The vow comes as Western-oriented opposition leader Viktor Yushchenko and his pro-Russian rival, Viktor Yanukovich, campaigned for the final day ahead of an election rerun that was ordered after the fraudulent November 21 poll.
The candidate who was backed by Russia throughout his campaigning, current Prime Minister Yanukovich, has accused western Europe and the United States of de facto financing of his opponent through aid to a network of pro-democracy organizations in Ukraine.
European governments, the United States and Mr Yushchenko have rejected the accusations, but Russian President Putin has also taken up the charge, accusing the West of double standards and fomenting “permanent revolutions” in the countries of the former Soviet Union.
Mr Yushchenko shrugged off Putin’s remarks, telling reporters at a news conference that “Ukraine has reached a point when its president is elected in Ukraine,” but also warned that possibilities for disruption of the process were still quite real.

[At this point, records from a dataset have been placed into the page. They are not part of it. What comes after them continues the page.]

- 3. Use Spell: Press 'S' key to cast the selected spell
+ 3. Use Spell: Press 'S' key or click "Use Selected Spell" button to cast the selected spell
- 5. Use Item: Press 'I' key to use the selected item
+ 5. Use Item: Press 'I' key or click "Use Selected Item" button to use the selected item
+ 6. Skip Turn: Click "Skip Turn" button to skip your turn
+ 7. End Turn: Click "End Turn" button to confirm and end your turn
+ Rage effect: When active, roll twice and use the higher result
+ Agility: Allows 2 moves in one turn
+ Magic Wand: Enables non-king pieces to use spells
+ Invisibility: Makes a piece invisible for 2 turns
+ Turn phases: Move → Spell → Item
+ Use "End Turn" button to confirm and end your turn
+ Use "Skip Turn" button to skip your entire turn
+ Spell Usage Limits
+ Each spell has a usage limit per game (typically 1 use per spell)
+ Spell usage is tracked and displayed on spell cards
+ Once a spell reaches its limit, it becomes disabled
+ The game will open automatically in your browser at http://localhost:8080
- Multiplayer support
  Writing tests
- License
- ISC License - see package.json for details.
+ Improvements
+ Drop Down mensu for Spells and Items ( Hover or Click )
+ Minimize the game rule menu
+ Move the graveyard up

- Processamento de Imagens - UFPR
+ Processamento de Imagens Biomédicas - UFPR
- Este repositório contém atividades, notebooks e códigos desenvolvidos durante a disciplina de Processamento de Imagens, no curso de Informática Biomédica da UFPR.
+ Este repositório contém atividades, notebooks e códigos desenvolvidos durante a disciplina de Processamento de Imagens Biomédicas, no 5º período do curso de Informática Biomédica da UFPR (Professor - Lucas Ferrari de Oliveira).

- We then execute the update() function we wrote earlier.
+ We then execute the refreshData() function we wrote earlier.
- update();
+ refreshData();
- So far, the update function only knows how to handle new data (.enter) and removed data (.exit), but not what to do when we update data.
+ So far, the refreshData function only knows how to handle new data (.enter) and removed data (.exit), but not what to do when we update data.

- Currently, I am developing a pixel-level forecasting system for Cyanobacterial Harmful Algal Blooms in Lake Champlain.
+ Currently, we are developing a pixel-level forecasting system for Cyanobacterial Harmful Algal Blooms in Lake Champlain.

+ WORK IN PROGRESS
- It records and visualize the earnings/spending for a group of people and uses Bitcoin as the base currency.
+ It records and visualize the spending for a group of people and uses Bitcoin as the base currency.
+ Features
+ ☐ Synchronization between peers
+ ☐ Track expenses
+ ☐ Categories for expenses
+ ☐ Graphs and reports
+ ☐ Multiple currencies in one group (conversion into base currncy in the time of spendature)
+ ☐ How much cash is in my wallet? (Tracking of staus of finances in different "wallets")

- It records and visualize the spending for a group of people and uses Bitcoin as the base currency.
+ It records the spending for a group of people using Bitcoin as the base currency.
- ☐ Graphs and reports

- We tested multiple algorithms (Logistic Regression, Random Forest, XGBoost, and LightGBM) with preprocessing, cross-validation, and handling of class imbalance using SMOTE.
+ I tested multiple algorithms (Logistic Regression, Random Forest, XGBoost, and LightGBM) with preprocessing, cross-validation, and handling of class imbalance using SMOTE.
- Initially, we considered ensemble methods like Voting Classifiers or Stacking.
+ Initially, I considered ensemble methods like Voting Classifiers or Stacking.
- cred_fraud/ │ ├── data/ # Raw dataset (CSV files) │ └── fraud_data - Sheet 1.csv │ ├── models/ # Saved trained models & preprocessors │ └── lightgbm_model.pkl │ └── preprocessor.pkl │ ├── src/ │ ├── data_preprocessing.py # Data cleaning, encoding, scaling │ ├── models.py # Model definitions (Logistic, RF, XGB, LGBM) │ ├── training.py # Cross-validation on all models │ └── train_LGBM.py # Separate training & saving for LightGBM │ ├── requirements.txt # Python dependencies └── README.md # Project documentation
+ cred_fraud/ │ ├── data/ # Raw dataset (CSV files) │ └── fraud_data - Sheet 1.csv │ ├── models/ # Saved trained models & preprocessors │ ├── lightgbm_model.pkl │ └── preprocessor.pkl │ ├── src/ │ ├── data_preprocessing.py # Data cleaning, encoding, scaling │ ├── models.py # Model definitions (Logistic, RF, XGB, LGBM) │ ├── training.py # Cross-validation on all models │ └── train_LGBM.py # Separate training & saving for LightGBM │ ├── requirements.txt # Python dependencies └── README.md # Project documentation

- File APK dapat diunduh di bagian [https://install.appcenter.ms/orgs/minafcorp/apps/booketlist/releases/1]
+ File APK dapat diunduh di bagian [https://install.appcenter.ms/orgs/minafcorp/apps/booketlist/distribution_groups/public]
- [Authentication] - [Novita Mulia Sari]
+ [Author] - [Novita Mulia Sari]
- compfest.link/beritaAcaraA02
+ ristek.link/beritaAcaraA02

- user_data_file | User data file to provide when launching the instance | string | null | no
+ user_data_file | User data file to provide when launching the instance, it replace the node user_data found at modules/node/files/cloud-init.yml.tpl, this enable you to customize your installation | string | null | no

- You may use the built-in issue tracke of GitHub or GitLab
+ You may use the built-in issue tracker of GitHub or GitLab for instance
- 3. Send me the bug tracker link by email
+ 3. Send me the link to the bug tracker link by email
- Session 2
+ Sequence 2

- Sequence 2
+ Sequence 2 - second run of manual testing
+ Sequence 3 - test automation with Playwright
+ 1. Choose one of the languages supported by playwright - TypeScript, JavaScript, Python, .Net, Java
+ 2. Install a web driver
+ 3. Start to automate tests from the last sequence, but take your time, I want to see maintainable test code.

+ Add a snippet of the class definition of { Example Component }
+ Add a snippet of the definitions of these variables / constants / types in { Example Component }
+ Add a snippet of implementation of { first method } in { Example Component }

Mr Putin, who twice sent victory congratulations to Mr Yanukovich in the previous vote before its results were annulled, promised on Friday that Russia would play no tricks in Ukraine.
“We will not resort to any behind-the-scenes methods to defend our national interests,” Mr Putin told a session of the Russian State Council.
More than 12,000 foreign observers have been registered to monitor Sunday’s vote, and Mr Yushchenko is widely expected to win it, with recent polls giving him a lead of more than 10 percent.
Police are hoping that Sunday’s election is carried out peacefully, but the acting Ukrainian interior minister says that in any unruly mass action, organizers must know that they bear responsibility for possible rights violations while measures are taken to maintain order.